6 Simple Ways  to Reduce Stress

1. Know your stress map. Make a list of the stressers in your life, what triggers stress, and how  you cope. Be aware of excesses in how you cope with stress in  terms of frequency, intensity, duration and what is not  accepted socially. What are your coping deficits, where your response to stress fails to occur with: sufficient frequency,  adequate intensity, appropriate form or under socially expected conditions. H.R Beech suggests these tips in "A  Behavioral Approach to the Management of Stress: a practical  guide to techniques".

2. Relax.

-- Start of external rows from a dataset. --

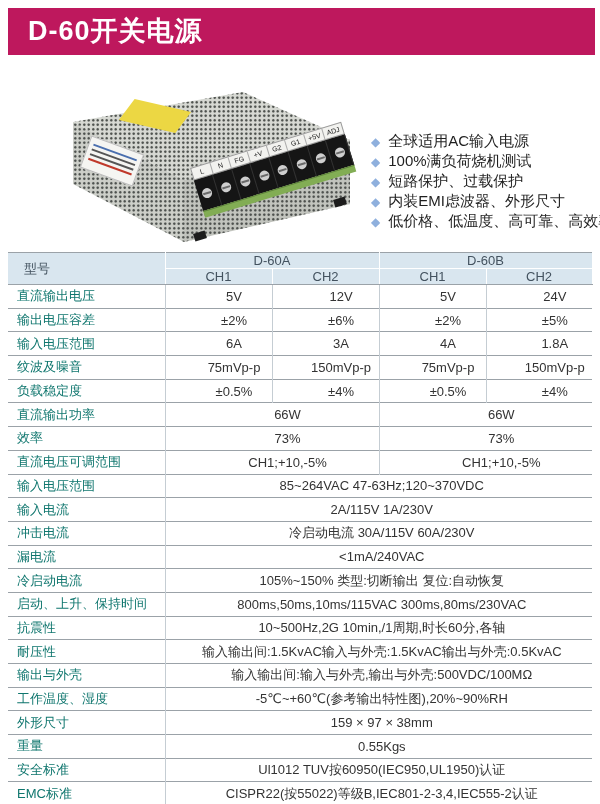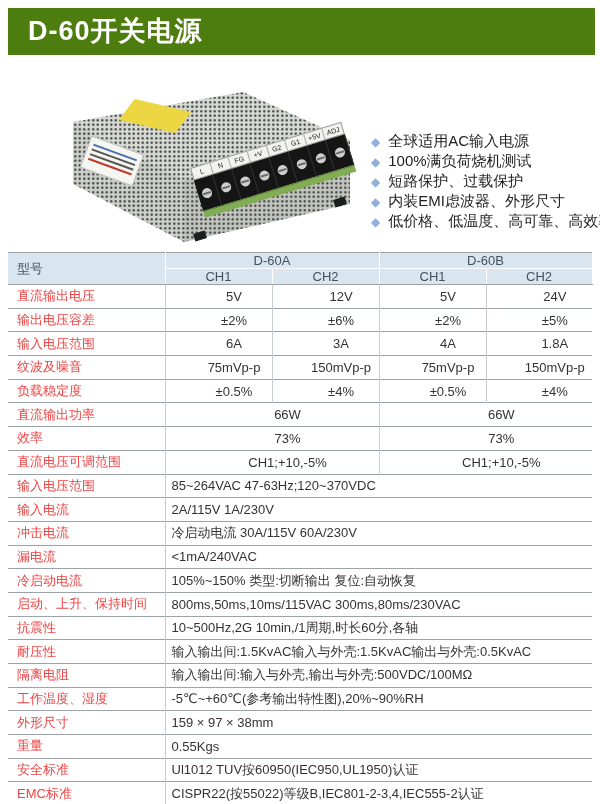--- a/index.html
+++ b/index.html
@@ -9,7 +9,7 @@
 
   
   .banner { position:absolute; left:8px; top:8px; width:587px; height:47px;
-    background:#4d7c0f; }
+    background:#be185d; }
   .banner h1 { font-size:27px; line-height:47px; padding-left:20px;
     font-weight:bold; color:#fff; letter-spacing:1px; }
 

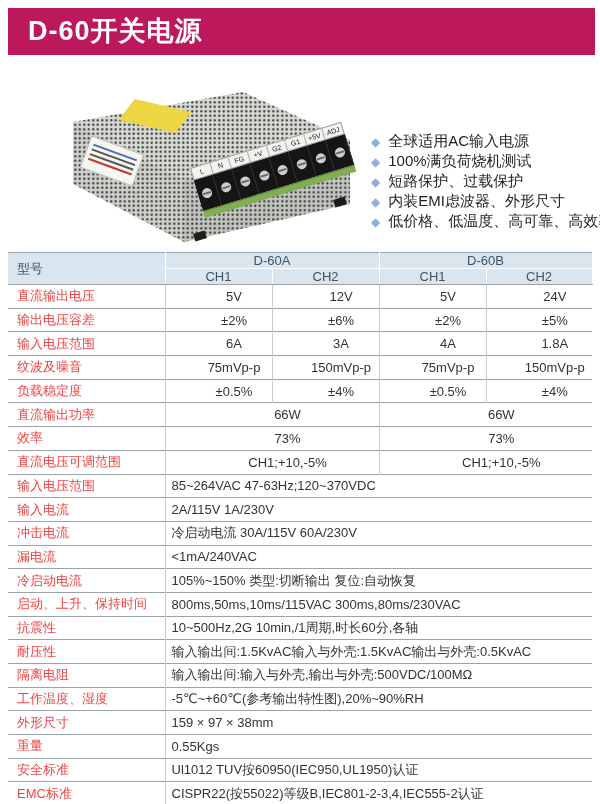--- a/index.html
+++ b/index.html
@@ -58,7 +58,7 @@
   .spec td { overflow:hidden; white-space:nowrap; }
   .spec .hrow td { height:14px; font-size:13px; }
   .th { background:#d9e6ef; color:#43525f; text-align:center; }
-  .th-model { text-align:left; padding-left:9px;
+  .th-model { text-align:left; padding-left:16px;
     border-top:1px solid #9ba2a8; border-bottom:1px solid #9ba2a8; border-right:1px solid #fff; }
   .th-series { border-top:1px solid #9ba2a8; border-bottom:1px solid #fff;
     border-left:1px solid #fff; border-right:1px solid #fff; }

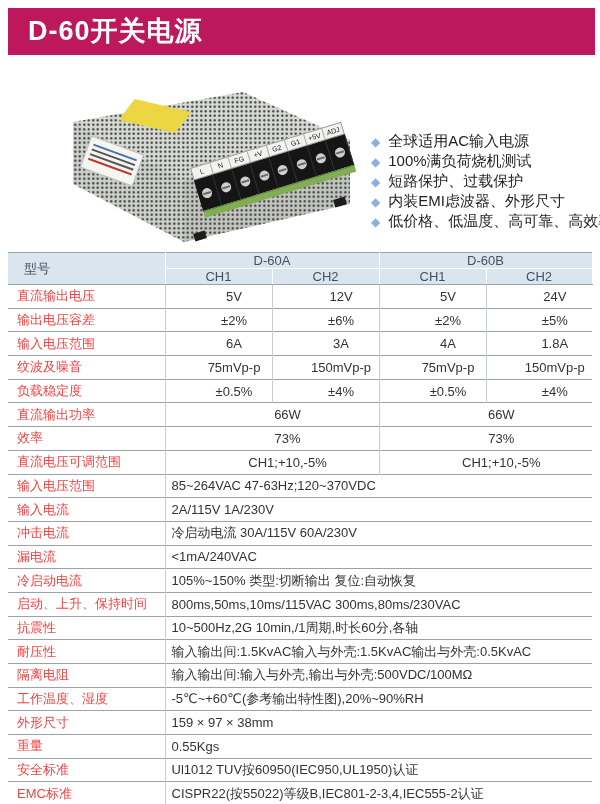--- a/index.html
+++ b/index.html
@@ -66,7 +66,7 @@
     border-left:1px solid #fff; border-right:1px solid #fff;text-align:center; }
   .drow td { height:23.7px; border-top:1px solid #9ba2a8; }
   .drow:last-child td { border-bottom:1px solid #9ba2a8; }
-  .lbl { text-align:left; padding-left:9px; color:#ef4444; }
+  .lbl { text-align:left; padding-left:9px; color:#0f766e; }
   .val { text-align:center; border-left:1px solid #c5cdd3; color:#333;padding-left:31px; }
   .val.full { text-align:left; padding-left:6px; }
 </style>

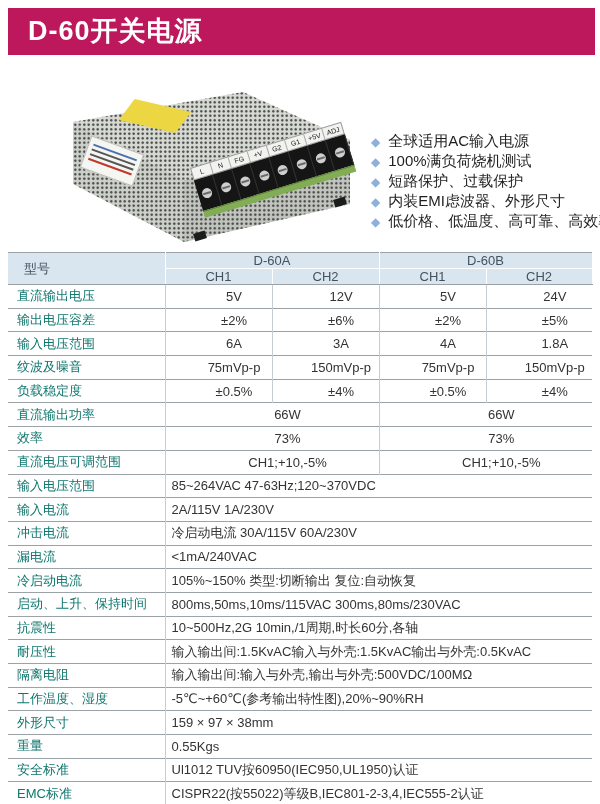--- a/index.html
+++ b/index.html
@@ -68,7 +68,7 @@
   .drow:last-child td { border-bottom:1px solid #9ba2a8; }
   .lbl { text-align:left; padding-left:9px; color:#0f766e; }
   .val { text-align:center; border-left:1px solid #c5cdd3; color:#333;padding-left:31px; }
-  .val.full { text-align:left; padding-left:6px; }
+  .val.full { text-align:center; padding-left:6px; }
 </style>
 </head>
 <body>

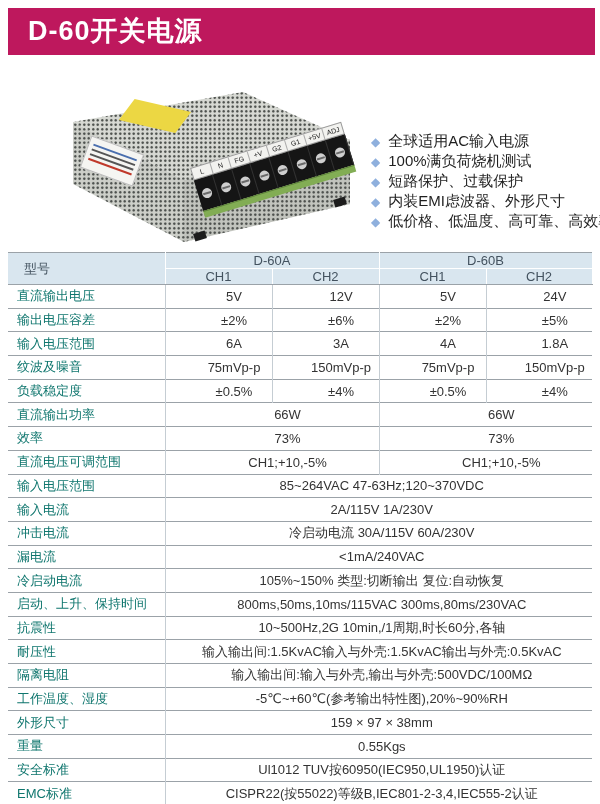--- a/index.html
+++ b/index.html
@@ -246,7 +246,7 @@
           <td colspan="4" class="val full">输入输出间:1.5KvAC输入与外壳:1.5KvAC输出与外壳:0.5KvAC</td>
         </tr>
         <tr class="drow">
-          <td class="lbl">隔离电阻</td>
+          <td class="lbl">输出与外壳</td>
           <td colspan="4" class="val full">输入输出间:输入与外壳,输出与外壳:500VDC/100MΩ</td>
         </tr>
         <tr class="drow">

Herbert Benson wrote a book called "The  Relaxation Response" where BREATHING has a central role in  achieving a sense of calm. One of the components of anxiety is slowed, controlled, shallow breathing. The following are breathing techniques to achieve relaxation: watch your breath  from the tip of your nose-mindful only of the air going in and  out breathing deeply and slowly; add the word relax to the exhale; add numbers to the exhale, i.e.. relax 1, relax 2 and  continue the count; breathe in to the count of 8, hold your breath to the count of 8, exhale to the count of 8; add an extended exhale to the count of 16, then 24, then 32- make  sure to give yourself permission to take a breath when you need to in the exhale extensions.

3. Get enough sleep. I recently read where 60 to 70 % of Americans are sleep deprived. Proper rest will reduce stress immediately........

4. Maintain a balanced life style. Mark  Guterman tells us that integrating work, family and personal life is one of the great, necessary challenges of a fast paced  world. This can only be achieved by deliberate, committed,  consistent scheduling.

5. Remember your competence. Be non-shaming and strength based with yourself. Recall how you are creative, resourceful  and whole, in the form of concrete sensory based data, especially to counter the occasions noted on your stress map.  i.e.. "I was competent when I set my alarm and got to work on  time this morning, Nov. 27 at 8:30 AM, arriving unstressed and vitalized"........

6. Find mentors who can model and help you  with the above strategies. Hang out with people who can  maintain a wellness life style and reflect your strengths in doing so. In a book by Irene DeCastillejo, called "The Knowing Woman", she refers to such people as Rainmakers. Seek out the  Rainmakers in your life for support.